§ **Given records**
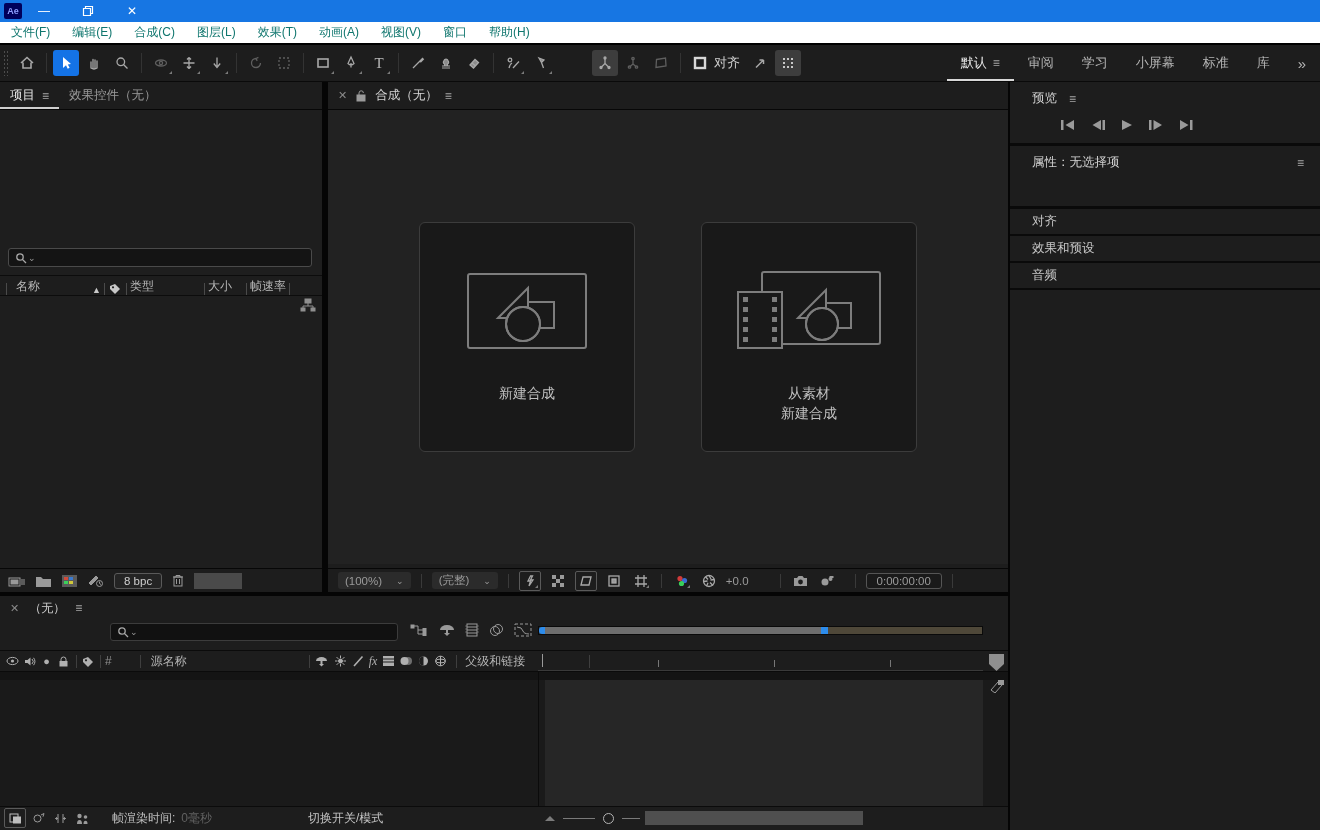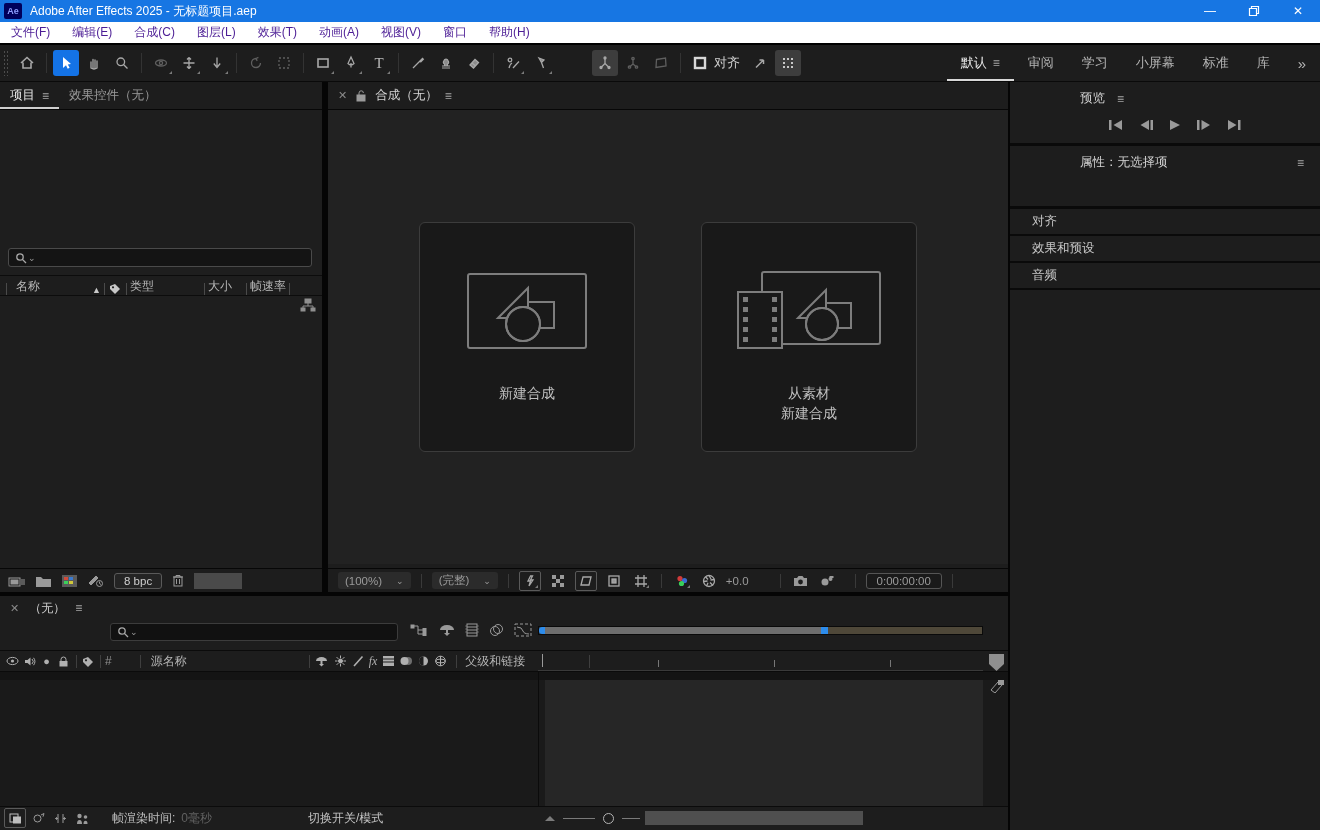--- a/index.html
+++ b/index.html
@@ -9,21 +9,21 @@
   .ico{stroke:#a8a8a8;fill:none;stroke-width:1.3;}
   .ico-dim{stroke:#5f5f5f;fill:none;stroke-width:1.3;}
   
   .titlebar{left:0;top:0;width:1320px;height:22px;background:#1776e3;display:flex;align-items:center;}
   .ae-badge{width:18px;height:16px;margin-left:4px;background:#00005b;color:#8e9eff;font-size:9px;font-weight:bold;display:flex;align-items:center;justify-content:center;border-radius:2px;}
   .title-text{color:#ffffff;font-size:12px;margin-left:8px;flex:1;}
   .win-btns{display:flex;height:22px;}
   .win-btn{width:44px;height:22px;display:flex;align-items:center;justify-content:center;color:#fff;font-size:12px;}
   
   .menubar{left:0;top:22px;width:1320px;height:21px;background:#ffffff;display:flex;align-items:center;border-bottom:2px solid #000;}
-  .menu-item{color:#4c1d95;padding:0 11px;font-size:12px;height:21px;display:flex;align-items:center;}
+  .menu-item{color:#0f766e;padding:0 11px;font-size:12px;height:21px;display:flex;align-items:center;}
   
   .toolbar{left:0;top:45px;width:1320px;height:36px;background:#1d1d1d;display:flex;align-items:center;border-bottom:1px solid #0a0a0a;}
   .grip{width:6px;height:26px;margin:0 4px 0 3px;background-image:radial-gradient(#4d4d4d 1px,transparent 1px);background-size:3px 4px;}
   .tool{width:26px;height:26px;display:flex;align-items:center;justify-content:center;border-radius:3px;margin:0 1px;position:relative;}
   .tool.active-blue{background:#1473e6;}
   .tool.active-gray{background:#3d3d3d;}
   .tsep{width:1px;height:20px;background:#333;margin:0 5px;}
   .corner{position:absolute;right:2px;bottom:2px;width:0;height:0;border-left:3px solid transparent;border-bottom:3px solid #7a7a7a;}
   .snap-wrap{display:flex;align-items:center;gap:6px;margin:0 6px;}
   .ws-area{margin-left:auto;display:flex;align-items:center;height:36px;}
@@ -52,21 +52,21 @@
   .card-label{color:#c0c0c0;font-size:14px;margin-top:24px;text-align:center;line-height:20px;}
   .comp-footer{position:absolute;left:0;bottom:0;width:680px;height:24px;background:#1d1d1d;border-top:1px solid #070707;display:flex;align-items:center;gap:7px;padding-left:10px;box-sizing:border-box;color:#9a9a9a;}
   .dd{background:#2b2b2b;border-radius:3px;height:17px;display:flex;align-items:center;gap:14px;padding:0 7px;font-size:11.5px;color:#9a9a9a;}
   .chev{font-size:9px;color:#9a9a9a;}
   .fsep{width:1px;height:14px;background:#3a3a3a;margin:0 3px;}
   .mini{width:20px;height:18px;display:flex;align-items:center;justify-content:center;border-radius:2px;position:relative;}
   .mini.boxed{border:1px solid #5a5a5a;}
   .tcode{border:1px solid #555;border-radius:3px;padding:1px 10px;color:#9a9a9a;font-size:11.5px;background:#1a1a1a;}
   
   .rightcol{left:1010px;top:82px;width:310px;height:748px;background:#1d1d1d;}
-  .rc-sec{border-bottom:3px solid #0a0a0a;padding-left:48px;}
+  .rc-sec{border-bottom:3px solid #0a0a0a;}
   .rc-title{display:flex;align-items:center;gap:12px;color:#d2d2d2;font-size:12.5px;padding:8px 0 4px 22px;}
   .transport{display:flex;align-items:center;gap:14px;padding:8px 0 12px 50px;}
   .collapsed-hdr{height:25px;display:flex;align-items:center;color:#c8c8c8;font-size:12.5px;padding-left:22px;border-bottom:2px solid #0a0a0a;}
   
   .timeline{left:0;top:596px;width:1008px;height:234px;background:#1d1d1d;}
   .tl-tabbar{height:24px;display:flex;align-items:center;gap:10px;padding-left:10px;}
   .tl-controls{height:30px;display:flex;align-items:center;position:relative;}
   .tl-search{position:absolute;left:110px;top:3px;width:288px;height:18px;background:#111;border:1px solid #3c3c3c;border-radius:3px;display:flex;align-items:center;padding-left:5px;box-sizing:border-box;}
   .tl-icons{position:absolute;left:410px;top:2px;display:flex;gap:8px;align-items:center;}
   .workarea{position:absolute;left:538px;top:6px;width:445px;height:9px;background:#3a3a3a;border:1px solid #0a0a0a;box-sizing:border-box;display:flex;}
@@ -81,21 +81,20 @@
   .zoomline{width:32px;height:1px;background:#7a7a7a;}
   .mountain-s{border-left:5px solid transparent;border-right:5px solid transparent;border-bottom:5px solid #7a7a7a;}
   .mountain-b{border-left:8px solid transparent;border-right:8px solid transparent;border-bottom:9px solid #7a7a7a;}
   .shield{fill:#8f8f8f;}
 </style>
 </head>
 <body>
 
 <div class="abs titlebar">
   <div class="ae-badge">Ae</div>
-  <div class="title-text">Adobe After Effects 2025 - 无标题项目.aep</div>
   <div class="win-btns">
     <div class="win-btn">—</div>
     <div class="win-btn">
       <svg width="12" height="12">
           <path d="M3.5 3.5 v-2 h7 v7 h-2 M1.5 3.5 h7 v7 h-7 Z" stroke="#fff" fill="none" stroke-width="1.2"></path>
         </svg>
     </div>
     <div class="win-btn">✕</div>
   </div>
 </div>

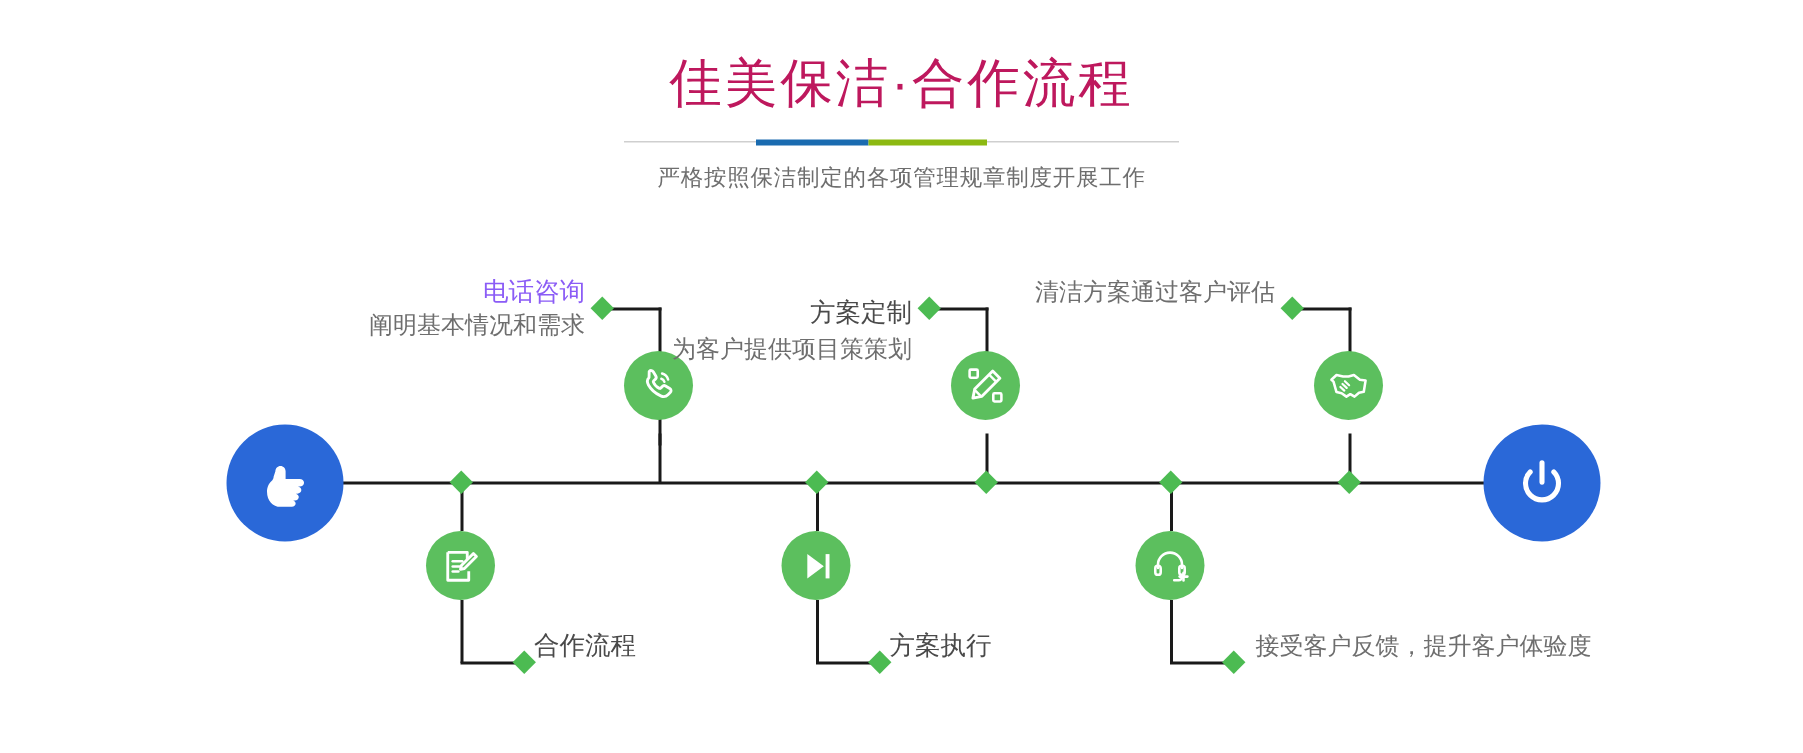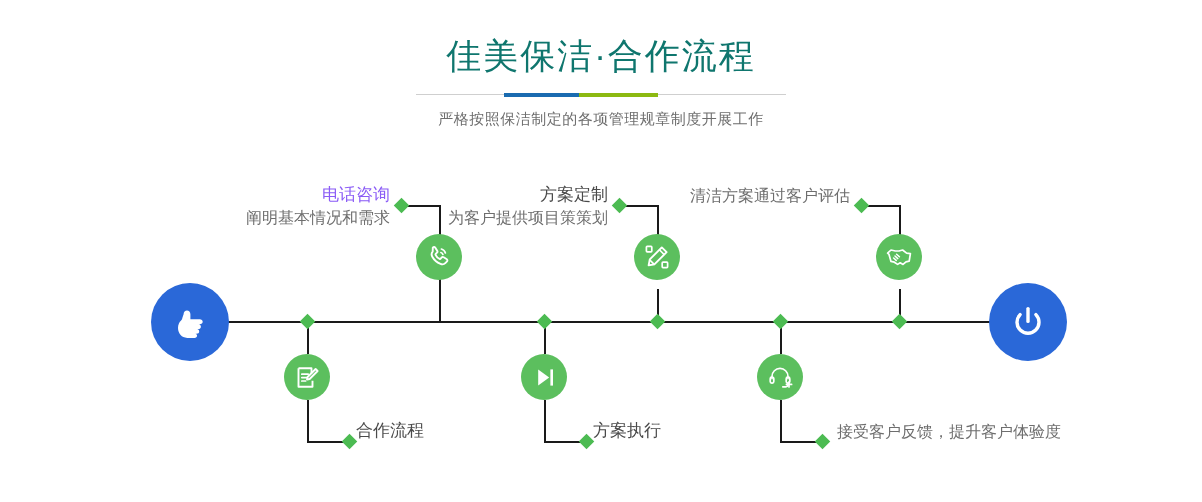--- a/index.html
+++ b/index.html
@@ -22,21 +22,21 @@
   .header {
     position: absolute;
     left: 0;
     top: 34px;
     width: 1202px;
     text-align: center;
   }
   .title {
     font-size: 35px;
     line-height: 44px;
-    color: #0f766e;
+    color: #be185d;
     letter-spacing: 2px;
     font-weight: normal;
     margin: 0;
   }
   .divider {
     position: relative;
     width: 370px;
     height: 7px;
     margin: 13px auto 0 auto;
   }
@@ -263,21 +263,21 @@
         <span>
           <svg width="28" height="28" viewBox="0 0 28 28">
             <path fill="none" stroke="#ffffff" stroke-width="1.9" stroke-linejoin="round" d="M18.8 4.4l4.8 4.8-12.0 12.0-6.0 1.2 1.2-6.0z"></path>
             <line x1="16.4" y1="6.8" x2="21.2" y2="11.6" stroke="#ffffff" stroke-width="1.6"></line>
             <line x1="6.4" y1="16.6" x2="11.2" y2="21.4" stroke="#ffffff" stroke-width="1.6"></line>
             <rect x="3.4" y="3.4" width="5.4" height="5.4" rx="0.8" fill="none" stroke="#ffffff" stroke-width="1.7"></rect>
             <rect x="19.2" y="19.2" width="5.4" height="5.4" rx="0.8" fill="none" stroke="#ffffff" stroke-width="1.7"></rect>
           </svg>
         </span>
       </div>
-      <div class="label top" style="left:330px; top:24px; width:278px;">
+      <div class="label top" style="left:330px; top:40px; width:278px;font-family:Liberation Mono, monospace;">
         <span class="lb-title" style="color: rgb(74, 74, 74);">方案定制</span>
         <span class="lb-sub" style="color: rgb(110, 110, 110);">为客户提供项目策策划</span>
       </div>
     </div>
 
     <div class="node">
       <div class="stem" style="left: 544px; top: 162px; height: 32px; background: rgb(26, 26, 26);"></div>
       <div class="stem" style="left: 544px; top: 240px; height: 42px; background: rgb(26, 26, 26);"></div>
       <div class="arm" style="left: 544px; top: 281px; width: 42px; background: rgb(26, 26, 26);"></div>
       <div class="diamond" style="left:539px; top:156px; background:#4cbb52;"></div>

§ **About this task**
Where a picture appears in the data, omit it; restate the rest word for word.

§ **Result for this task**
--- a/index.html
+++ b/index.html
@@ -9,21 +9,21 @@
   .ico{stroke:#a8a8a8;fill:none;stroke-width:1.3;}
   .ico-dim{stroke:#5f5f5f;fill:none;stroke-width:1.3;}
   
   .titlebar{left:0;top:0;width:1320px;height:22px;background:#1776e3;display:flex;align-items:center;}
   .ae-badge{width:18px;height:16px;margin-left:4px;background:#00005b;color:#8e9eff;font-size:9px;font-weight:bold;display:flex;align-items:center;justify-content:center;border-radius:2px;}
   .title-text{color:#ffffff;font-size:12px;margin-left:8px;flex:1;}
   .win-btns{display:flex;height:22px;}
   .win-btn{width:44px;height:22px;display:flex;align-items:center;justify-content:center;color:#fff;font-size:12px;}
   
   .menubar{left:0;top:22px;width:1320px;height:21px;background:#ffffff;display:flex;align-items:center;border-bottom:2px solid #000;}
-  .menu-item{color:#4c1d95;padding:0 11px;font-size:12px;height:21px;display:flex;align-items:center;}
+  .menu-item{color:#0f766e;padding:0 11px;font-size:12px;height:21px;display:flex;align-items:center;}
   
   .toolbar{left:0;top:45px;width:1320px;height:36px;background:#1d1d1d;display:flex;align-items:center;border-bottom:1px solid #0a0a0a;}
   .grip{width:6px;height:26px;margin:0 4px 0 3px;background-image:radial-gradient(#4d4d4d 1px,transparent 1px);background-size:3px 4px;}
   .tool{width:26px;height:26px;display:flex;align-items:center;justify-content:center;border-radius:3px;margin:0 1px;position:relative;}
   .tool.active-blue{background:#1473e6;}
   .tool.active-gray{background:#3d3d3d;}
   .tsep{width:1px;height:20px;background:#333;margin:0 5px;}
   .corner{position:absolute;right:2px;bottom:2px;width:0;height:0;border-left:3px solid transparent;border-bottom:3px solid #7a7a7a;}
   .snap-wrap{display:flex;align-items:center;gap:6px;margin:0 6px;}
   .ws-area{margin-left:auto;display:flex;align-items:center;height:36px;}
@@ -52,21 +52,21 @@
   .card-label{color:#c0c0c0;font-size:14px;margin-top:24px;text-align:center;line-height:20px;}
   .comp-footer{position:absolute;left:0;bottom:0;width:680px;height:24px;background:#1d1d1d;border-top:1px solid #070707;display:flex;align-items:center;gap:7px;padding-left:10px;box-sizing:border-box;color:#9a9a9a;}
   .dd{background:#2b2b2b;border-radius:3px;height:17px;display:flex;align-items:center;gap:14px;padding:0 7px;font-size:11.5px;color:#9a9a9a;}
   .chev{font-size:9px;color:#9a9a9a;}
   .fsep{width:1px;height:14px;background:#3a3a3a;margin:0 3px;}
   .mini{width:20px;height:18px;display:flex;align-items:center;justify-content:center;border-radius:2px;position:relative;}
   .mini.boxed{border:1px solid #5a5a5a;}
   .tcode{border:1px solid #555;border-radius:3px;padding:1px 10px;color:#9a9a9a;font-size:11.5px;background:#1a1a1a;}
   
   .rightcol{left:1010px;top:82px;width:310px;height:748px;background:#1d1d1d;}
-  .rc-sec{border-bottom:3px solid #0a0a0a;padding-left:48px;}
+  .rc-sec{border-bottom:3px solid #0a0a0a;}
   .rc-title{display:flex;align-items:center;gap:12px;color:#d2d2d2;font-size:12.5px;padding:8px 0 4px 22px;}
   .transport{display:flex;align-items:center;gap:14px;padding:8px 0 12px 50px;}
   .collapsed-hdr{height:25px;display:flex;align-items:center;color:#c8c8c8;font-size:12.5px;padding-left:22px;border-bottom:2px solid #0a0a0a;}
   
   .timeline{left:0;top:596px;width:1008px;height:234px;background:#1d1d1d;}
   .tl-tabbar{height:24px;display:flex;align-items:center;gap:10px;padding-left:10px;}
   .tl-controls{height:30px;display:flex;align-items:center;position:relative;}
   .tl-search{position:absolute;left:110px;top:3px;width:288px;height:18px;background:#111;border:1px solid #3c3c3c;border-radius:3px;display:flex;align-items:center;padding-left:5px;box-sizing:border-box;}
   .tl-icons{position:absolute;left:410px;top:2px;display:flex;gap:8px;align-items:center;}
   .workarea{position:absolute;left:538px;top:6px;width:445px;height:9px;background:#3a3a3a;border:1px solid #0a0a0a;box-sizing:border-box;display:flex;}
@@ -81,21 +81,20 @@
   .zoomline{width:32px;height:1px;background:#7a7a7a;}
   .mountain-s{border-left:5px solid transparent;border-right:5px solid transparent;border-bottom:5px solid #7a7a7a;}
   .mountain-b{border-left:8px solid transparent;border-right:8px solid transparent;border-bottom:9px solid #7a7a7a;}
   .shield{fill:#8f8f8f;}
 </style>
 </head>
 <body>
 
 <div class="abs titlebar">
   <div class="ae-badge">Ae</div>
-  <div class="title-text">Adobe After Effects 2025 - 无标题项目.aep</div>
   <div class="win-btns">
     <div class="win-btn">—</div>
     <div class="win-btn">
       <svg width="12" height="12">
           <path d="M3.5 3.5 v-2 h7 v7 h-2 M1.5 3.5 h7 v7 h-7 Z" stroke="#fff" fill="none" stroke-width="1.2"></path>
         </svg>
     </div>
     <div class="win-btn">✕</div>
   </div>
 </div>

--- a/index.html
+++ b/index.html
@@ -22,21 +22,21 @@
   .header {
     position: absolute;
     left: 0;
     top: 34px;
     width: 1202px;
     text-align: center;
   }
   .title {
     font-size: 35px;
     line-height: 44px;
-    color: #0f766e;
+    color: #be185d;
     letter-spacing: 2px;
     font-weight: normal;
     margin: 0;
   }
   .divider {
     position: relative;
     width: 370px;
     height: 7px;
     margin: 13px auto 0 auto;
   }
@@ -263,21 +263,21 @@
         <span>
           <svg width="28" height="28" viewBox="0 0 28 28">
             <path fill="none" stroke="#ffffff" stroke-width="1.9" stroke-linejoin="round" d="M18.8 4.4l4.8 4.8-12.0 12.0-6.0 1.2 1.2-6.0z"></path>
             <line x1="16.4" y1="6.8" x2="21.2" y2="11.6" stroke="#ffffff" stroke-width="1.6"></line>
             <line x1="6.4" y1="16.6" x2="11.2" y2="21.4" stroke="#ffffff" stroke-width="1.6"></line>
             <rect x="3.4" y="3.4" width="5.4" height="5.4" rx="0.8" fill="none" stroke="#ffffff" stroke-width="1.7"></rect>
             <rect x="19.2" y="19.2" width="5.4" height="5.4" rx="0.8" fill="none" stroke="#ffffff" stroke-width="1.7"></rect>
           </svg>
         </span>
       </div>
-      <div class="label top" style="left:330px; top:24px; width:278px;">
+      <div class="label top" style="left:330px; top:40px; width:278px;font-family:Liberation Mono, monospace;">
         <span class="lb-title" style="color: rgb(74, 74, 74);">方案定制</span>
         <span class="lb-sub" style="color: rgb(110, 110, 110);">为客户提供项目策策划</span>
       </div>
     </div>
 
     <div class="node">
       <div class="stem" style="left: 544px; top: 162px; height: 32px; background: rgb(26, 26, 26);"></div>
       <div class="stem" style="left: 544px; top: 240px; height: 42px; background: rgb(26, 26, 26);"></div>
       <div class="arm" style="left: 544px; top: 281px; width: 42px; background: rgb(26, 26, 26);"></div>
       <div class="diamond" style="left:539px; top:156px; background:#4cbb52;"></div>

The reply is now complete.